▸ What to produce: Word for word, copy the listing below and leave out its images.

▸ Supplied records:

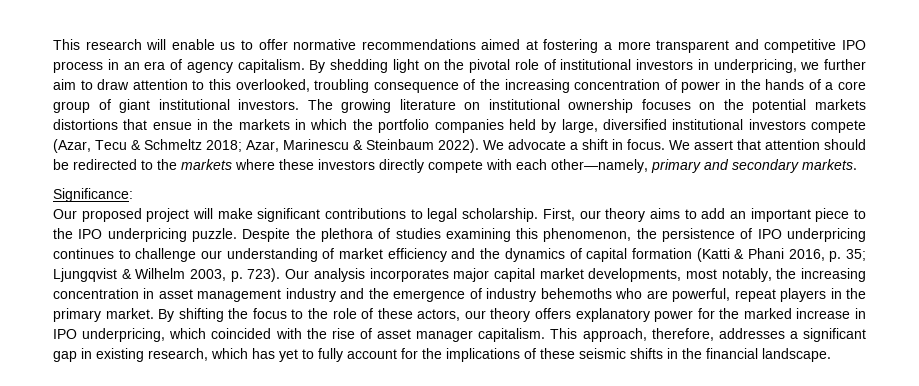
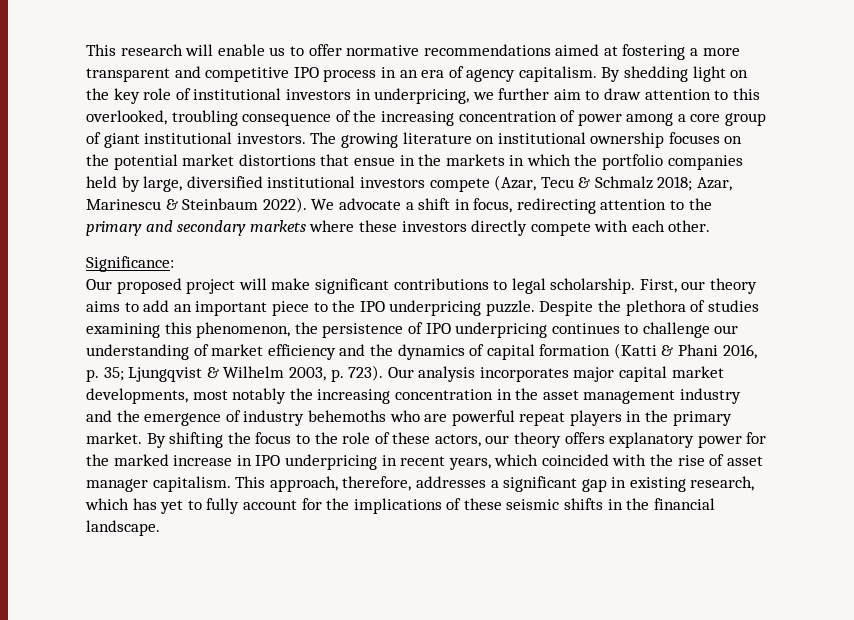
- By shedding light on the pivotal role of institutional investors in underpricing, we further aim to draw attention to this overlooked, troubling consequence of the increasing concentration of power in the hands of a core group of giant institutional investors.
+ By shedding light on the key role of institutional investors in underpricing, we further aim to draw attention to this overlooked, troubling consequence of the increasing concentration of power among a core group of giant institutional investors.
- The growing literature on institutional ownership focuses on the potential markets distortions that ensue in the markets in which the portfolio companies held by large, diversified institutional investors compete (Azar, Tecu & Schmeltz 2018; Azar, Marinescu & Steinbaum 2022).
+ The growing literature on institutional ownership focuses on the potential market distortions that ensue in the markets in which the portfolio companies held by large, diversified institutional investors compete (Azar, Tecu & Schmalz 2018; Azar, Marinescu & Steinbaum 2022).
- We advocate a shift in focus. We assert that attention should be redirected to the markets where these investors directly compete with each other—namely, primary and secondary markets.
+ We advocate a shift in focus, redirecting attention to the primary and secondary markets where these investors directly compete with each other.
- Our analysis incorporates major capital market developments, most notably, the increasing concentration in asset management industry and the emergence of industry behemoths who are powerful, repeat players in the primary market.
+ Our analysis incorporates major capital market developments, most notably the increasing concentration in the asset management industry and the emergence of industry behemoths who are powerful repeat players in the primary market.
- By shifting the focus to the role of these actors, our theory offers explanatory power for the marked increase in IPO underpricing, which coincided with the rise of asset manager capitalism.
+ By shifting the focus to the role of these actors, our theory offers explanatory power for the marked increase in IPO underpricing in recent years, which coincided with the rise of asset manager capitalism.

▸ Written response:
- By shedding light on the pivotal role of institutional investors in underpricing, we further aim to draw attention to this overlooked, troubling consequence of the increasing concentration of power in the hands of a core group of giant institutional investors.
+ By shedding light on the key role of institutional investors in underpricing, we further aim to draw attention to this overlooked, troubling consequence of the increasing concentration of power among a core group of giant institutional investors.
- The growing literature on institutional ownership focuses on the potential markets distortions that ensue in the markets in which the portfolio companies held by large, diversified institutional investors compete (Azar, Tecu & Schmeltz 2018; Azar, Marinescu & Steinbaum 2022).
+ The growing literature on institutional ownership focuses on the potential market distortions that ensue in the markets in which the portfolio companies held by large, diversified institutional investors compete (Azar, Tecu & Schmalz 2018; Azar, Marinescu & Steinbaum 2022).
- We advocate a shift in focus. We assert that attention should be redirected to the markets where these investors directly compete with each other—namely, primary and secondary markets.
+ We advocate a shift in focus, redirecting attention to the primary and secondary markets where these investors directly compete with each other.
- Our analysis incorporates major capital market developments, most notably, the increasing concentration in asset management industry and the emergence of industry behemoths who are powerful, repeat players in the primary market.
+ Our analysis incorporates major capital market developments, most notably the increasing concentration in the asset management industry and the emergence of industry behemoths who are powerful repeat players in the primary market.
- By shifting the focus to the role of these actors, our theory offers explanatory power for the marked increase in IPO underpricing, which coincided with the rise of asset manager capitalism.
+ By shifting the focus to the role of these actors, our theory offers explanatory power for the marked increase in IPO underpricing in recent years, which coincided with the rise of asset manager capitalism.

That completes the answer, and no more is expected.